Giverny, los jardines cercanos a París donde Monet pintó el mundo

El Jardín de las delicias de El Bosco cuelga de una pared del Museo del Prado. El de Claude Monet se halla en un pequeño pueblo a unos 70 kilómetros al noreste de París. A diferencia del primero, pintado hacia 1500 por el maestro flamenco sobre una tabla, el segundo está vivo y cambia sin cesar bajo la inconstante luz de Normandía, sus lluvias, sus fríos y sus tímidos soles.

Este rincón vegetal era el paraíso (milenaria palabra de origen persa que significa jardín) de Monet, quien lo esculpió con sus propias manos durante décadas, con la ayuda de un puñado de jardineros. Lo convirtió en la joya de la casa de campo que compró en 1883 en Giverny, una localidad coqueta y tranquila bañada por el Eure, afluente del cercano Sena.

Jardines de Casa Monet| Foto| Viridiana Reyes

El pionero del impresionismo plantó allí más de 70 especies de flores y árboles, y ese escenario le inspiró cientos de óleos que capturan los mágicos cambios causados por la luz en la apariencia de las cosas, un fenómeno que lo obsesionaba. Buen ejemplo de esta fijación son Los nenúfares, una serie de unas 250 pinturas en las que se aprecian hasta las menores variaciones cromáticas en el estanque que el pintor construyó y llenó de plantas acuáticas.

Hoy, el jardín y la casa de Claude Monet componen una de las grandes atracciones turísticas de Francia para los amantes del arte y las legiones de monetistas de todo el mundo, que aprovechan la proximidad de París para peregrinar hasta allí. Desde la capital gala puede cubrirse el recorrido en bicicleta (hay tours guiados); otra opción es coger un tren en la estación de Saint-Lazare y plantarse en Vernon en una hora. Desde esa localidad parten autobuses a Giverny, situada a seis kilómetros. También se alquilan bicicletas, para quien desee llegar al mundo de Monet de la mejor manera: empapándose de campo y luz.

Casa Monet| Foto| Viridiana Reyes

Dada la persistencia y crudeza de los inviernos normandos, la casa de Monet abre solo desde el 1 de abril hasta el 1 de noviembre. Visitarla es ponerse (o al menos intentarlo) en los zapatos del maestro impresionista, o, mejor dicho, mirar con sus ojos. El jardín –exuberante, perfumado y borracho de colores en primavera y verano– es un legado comparable a los mejores lienzos de su creador, que lo compuso pieza a pieza durante 43 años, hasta su muerte en 1926.

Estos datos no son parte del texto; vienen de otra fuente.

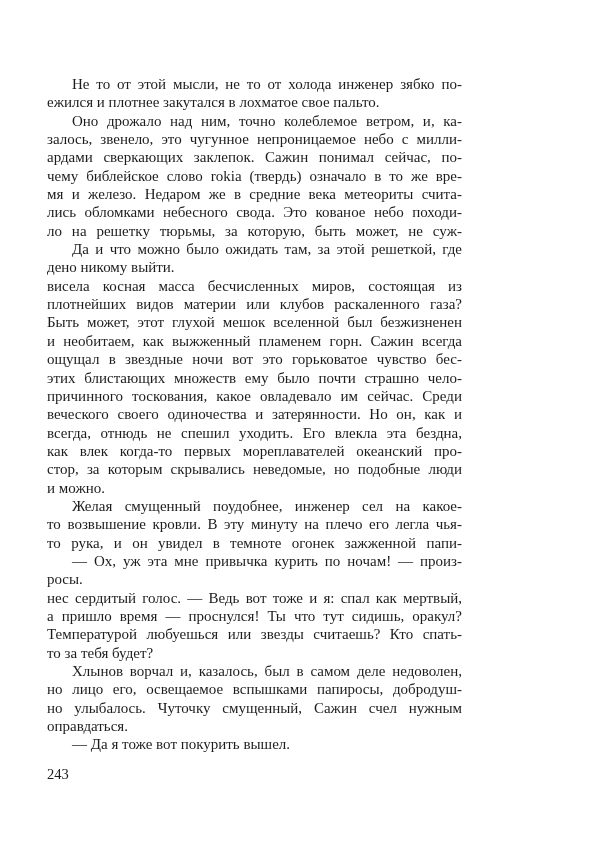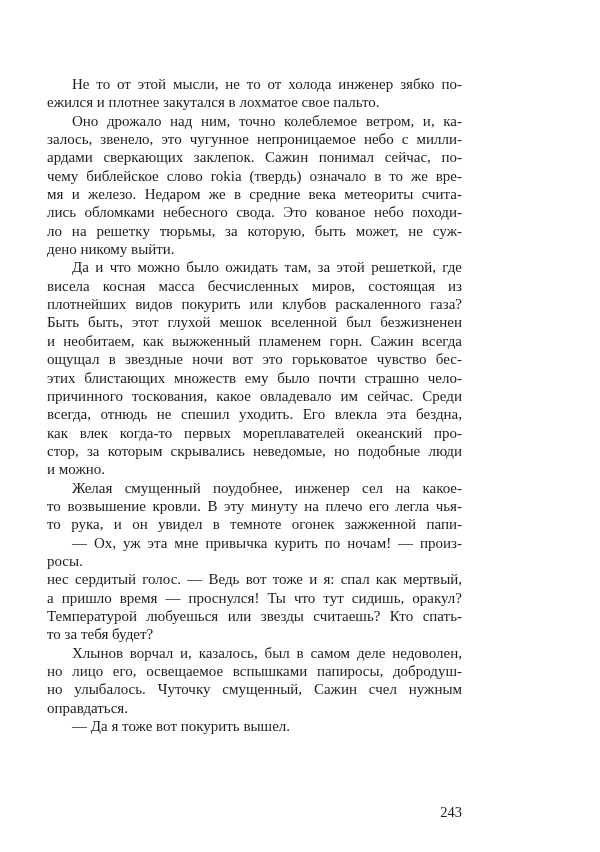--- a/index.html
+++ b/index.html
@@ -35,50 +35,50 @@
     text-align-last: left;
   }
   .line.indent {
     padding-left: 25px;
   }
   .page-number {
     position: absolute;
     left: 47px;
     top: 765px;
     width: 415px;
-    text-align: right;
+    text-align: left;
     font-size: 14.5px;
     line-height: 18px;
     color: #1c1c1c;
-    margin-top: 38px;
   }
 </style>
 </head>
 <body>
 
 <div class="sheet">
   <div class="text-block">
       <div class="line indent">Не то от этой мысли, не то от холода инженер зябко по-</div>
       <div class="line last">ежился и плотнее закутался в лохматое свое пальто.</div>
       <div class="line indent">Оно дрожало над ним, точно колеблемое ветром, и, ка-</div>
       <div class="line">залось, звенело, это чугунное непроницаемое небо с милли-</div>
       <div class="line">ардами сверкающих заклепок. Сажин понимал сейчас, по-</div>
       <div class="line">чему библейское слово rokia (твердь) означало в то же вре-</div>
       <div class="line">мя и железо. Недаром же в средние века метеориты счита-</div>
       <div class="line">лись обломками небесного свода. Это кованое небо походи-</div>
       <div class="line">ло на решетку тюрьмы, за которую, быть может, не суж-</div>
+      <div class="line indent">Да и что можно было ожидать там, за этой решеткой, где</div>
       <div class="line last">дено никому выйти.</div>
-      <div class="line indent">Да и что можно было ожидать там, за этой решеткой, где</div>
       <div class="line">висела косная масса бесчисленных миров, состоящая из</div>
-      <div class="line">плотнейших видов покурить или клубов раскаленного газа?</div>
-      <div class="line">Быть быть, этот глухой мешок вселенной был безжизненен</div>
+      <div class="line">плотнейших видов материи или клубов раскаленного газа?</div>
+      <div class="line">Быть может, этот глухой мешок вселенной был безжизненен</div>
       <div class="line">и необитаем, как выжженный пламенем горн. Сажин всегда</div>
       <div class="line">ощущал в звездные ночи вот это горьковатое чувство бес-</div>
       <div class="line">этих блистающих множеств ему было почти страшно чело-</div>
       <div class="line">причинного тоскования, какое овладевало им сейчас. Среди</div>
+      <div class="line">веческого своего одиночества и затерянности. Но он, как и</div>
       <div class="line">всегда, отнюдь не спешил уходить. Его влекла эта бездна,</div>
       <div class="line">как влек когда-то первых мореплавателей океанский про-</div>
       <div class="line">стор, за которым скрывались неведомые, но подобные люди</div>
       <div class="line last">и можно.</div>
       <div class="line indent">Желая смущенный поудобнее, инженер сел на какое-</div>
       <div class="line">то возвышение кровли. В эту минуту на плечо его легла чья-</div>
       <div class="line">то рука, и он увидел в темноте огонек зажженной папи-</div>
       <div class="line indent">— Ох, уж эта мне привычка курить по ночам! — произ-</div>
       <div class="line last">росы.</div>
       <div class="line">нес сердитый голос. — Ведь вот тоже и я: спал как мертвый,</div>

Se divide en dos espacios: el Clos Normand y el Jardín de agua. En el primero, pegado a la casa, se abre una senda central asediada desde todos los flancos por un ejército floral de rosas, capuchinas, tulipanes, amapolas orientales, peonías, narcisos y otros muchos tipos de brotes, que forman alfombras de vivos colores. Monet también plantó aquí albaricoqueros japoneses y cerezos, y aplicó su sabiduría pictórica para crear contrastes y zonas de sombra que aportan perspectiva. El resultado es un lienzo vegetal armonioso y relajante, bien mantenido por excelentes jardineros.

El segundo espacio es el Jardín de agua. Ocupa un terreno comprado en 1893 por el autor de Impresión, sol naciente, el cuadro que daría nombre al impresionismo, cuya historia contaremos después. Monet mandó desviar un estrecho brazo del río Eure para crear un estanque, concebido como un escenario oriental: lo cruzan dos puentes de estilo japonés, y en la vegetación circundante predominan los lirios blancos, las peonías japonesas, los arces, diversos bambúes, sauces llorones y gingkos.

En el agua siguen flotando los nenúfares, como aquellos que el artista pintó aquí una y otra vez. ¿Qué llevó a Monet a cultivar estas plantas acuáticas y reflejarlas en cualquier condición lumínica? Él mismo lo explicó con sencillez: “Me encanta el agua, pero también las flores. Por eso, una vez que el estanque estuvo lleno, pensé en embellecerlo con flores. Tomé un catálogo y elegí al azar, eso es todo”. Pero no, no es todo, porque aquel rincón fue para Monet un refugio para la contemplación y la calma; allí observaba durante horas las plantas y los juegos de la luz al reflejarse el cielo en las aguas del estanque. Allí recibía a sus amigos, y allí pasaba eternidades pintando como a él le gustaba: al natural.